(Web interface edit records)
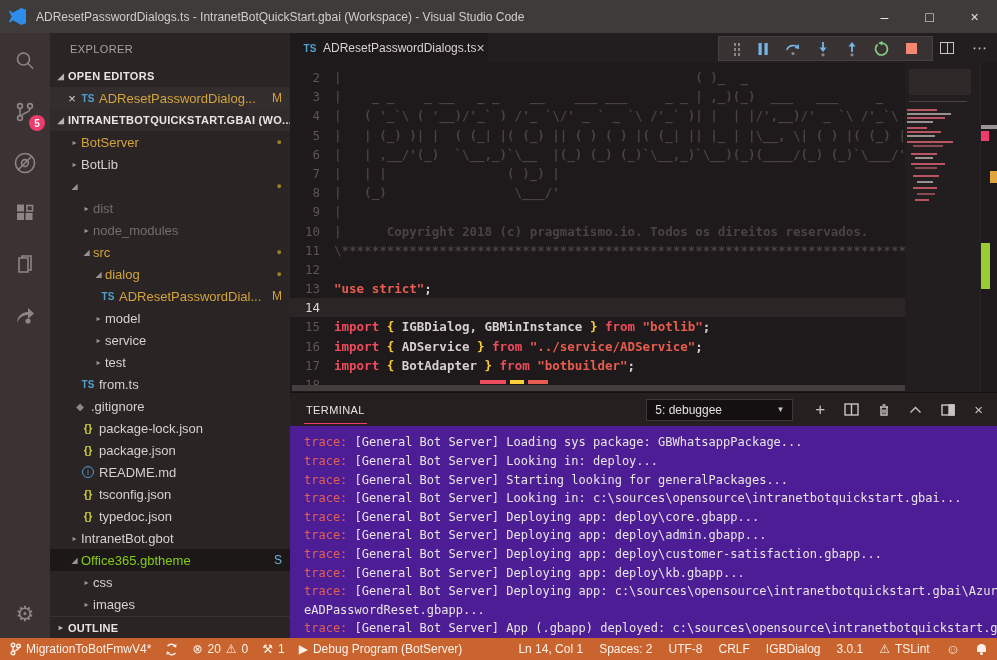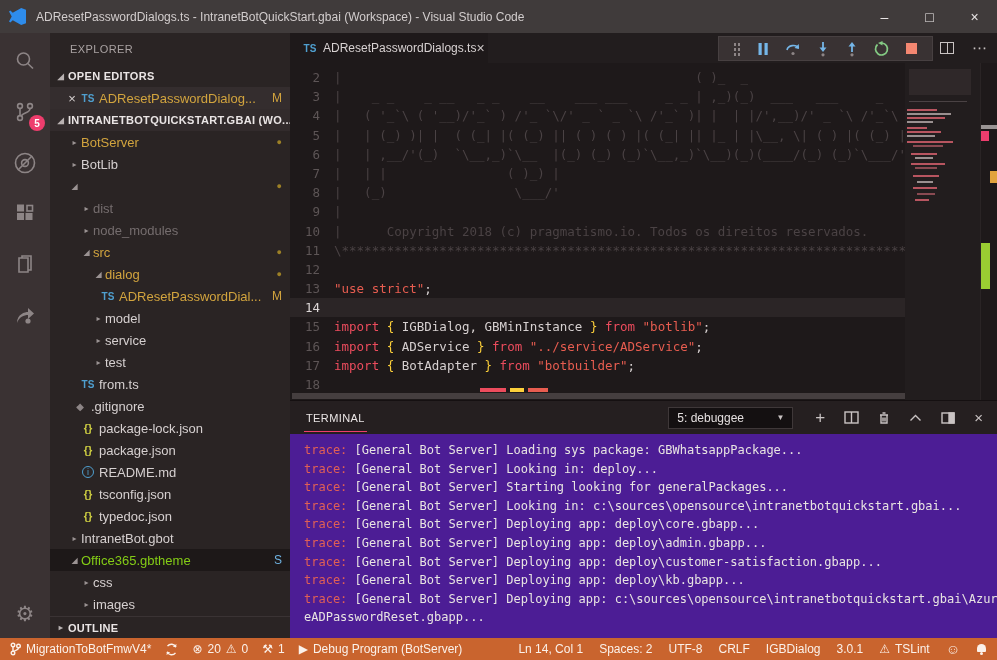--- a/index.html
+++ b/index.html
@@ -87,7 +87,7 @@
   .crow.cur { background:#2b2526; }
   .gut { width:44px; flex:0 0 44px; text-align:right; padding-right:14px; color:#5d5556; position:relative; }
   .crow.cur .gut { color:#ddd7d7; }
-  .ccode { white-space:pre; }
+  .ccode { white-space:pre;font-weight:bold; }
   .ccode span { white-space:pre; }
   .tk-c { color:#4a4244; } .tk-k { color:#ec4c5d; } .tk-s { color:#e85d50; }
   .tk-y { color:#fdd03a; } .tk-p { color:#d6d0d0; }

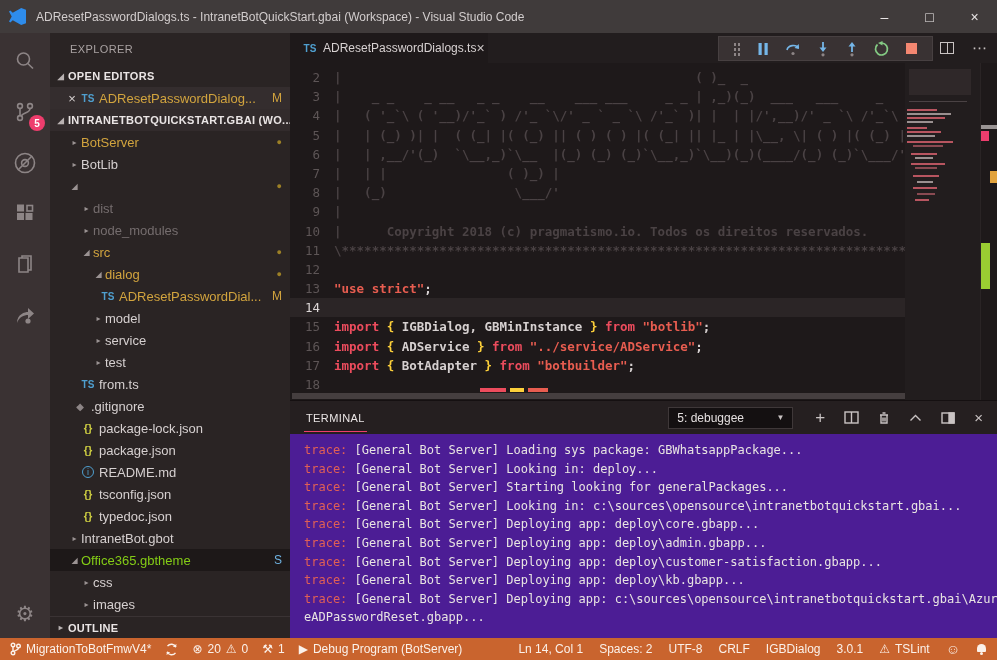--- a/index.html
+++ b/index.html
@@ -106,7 +106,7 @@
   .phead { height:33px; background:#251f20; display:flex; align-items:center; flex:0 0 33px; }
   .ptab { margin-left:14px; font-size:11px; letter-spacing:.4px; color:#eae5e5;
           border-bottom:1px solid #ee3d6d; padding:8px 2px 7px; }
-  .pdrop { margin-left:auto; width:125px; height:22px; background:#141011; border:1px solid #3f3839;
+  .pdrop { margin-left:auto; width:147px; height:22px; background:#141011; border:1px solid #3f3839;
            color:#e4dfdf; font-size:12px; display:flex; align-items:center; padding:0 8px; }
   .pdrop .arr { margin-left:auto; font-size:8px; color:#c9c3c3; }
   .picos { display:flex; align-items:center; gap:19px; margin:0 14px 0 22px; color:#c9c3c3; }

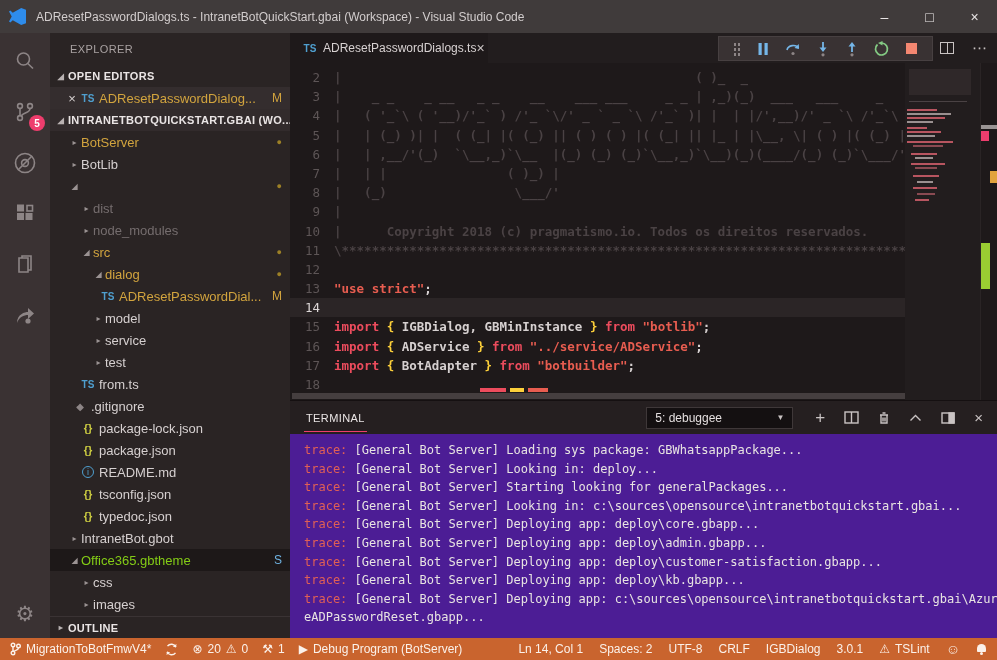--- a/index.html
+++ b/index.html
@@ -505,6 +505,7 @@
           <div class="tline"><span class="t-red">trace:</span><span class="t-pl"> [General Bot Server] Deploying app: deploy\kb.gbapp...</span></div>
           <div class="tline"><span class="t-red">trace:</span><span class="t-pl"> [General Bot Server] Deploying app: c:\sources\opensource\intranetbotquickstart.gbai\Azur</span></div>
           <div class="tline"><span class="t-red"></span><span class="t-pl">eADPasswordReset.gbapp...</span></div>
+          <div class="tline"><span class="t-red">trace:</span><span class="t-pl"> [General Bot Server] App (.gbapp) deployed: c:\sources\opensource\intranetbotquickstart.g</span></div>
         </div>
       </div>
     </div>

_DIRECTIONS_: Work out how many lines of the entries contain the word "border", and answer with that number alone.

_RESULT OF THIS EXERCISE_: 3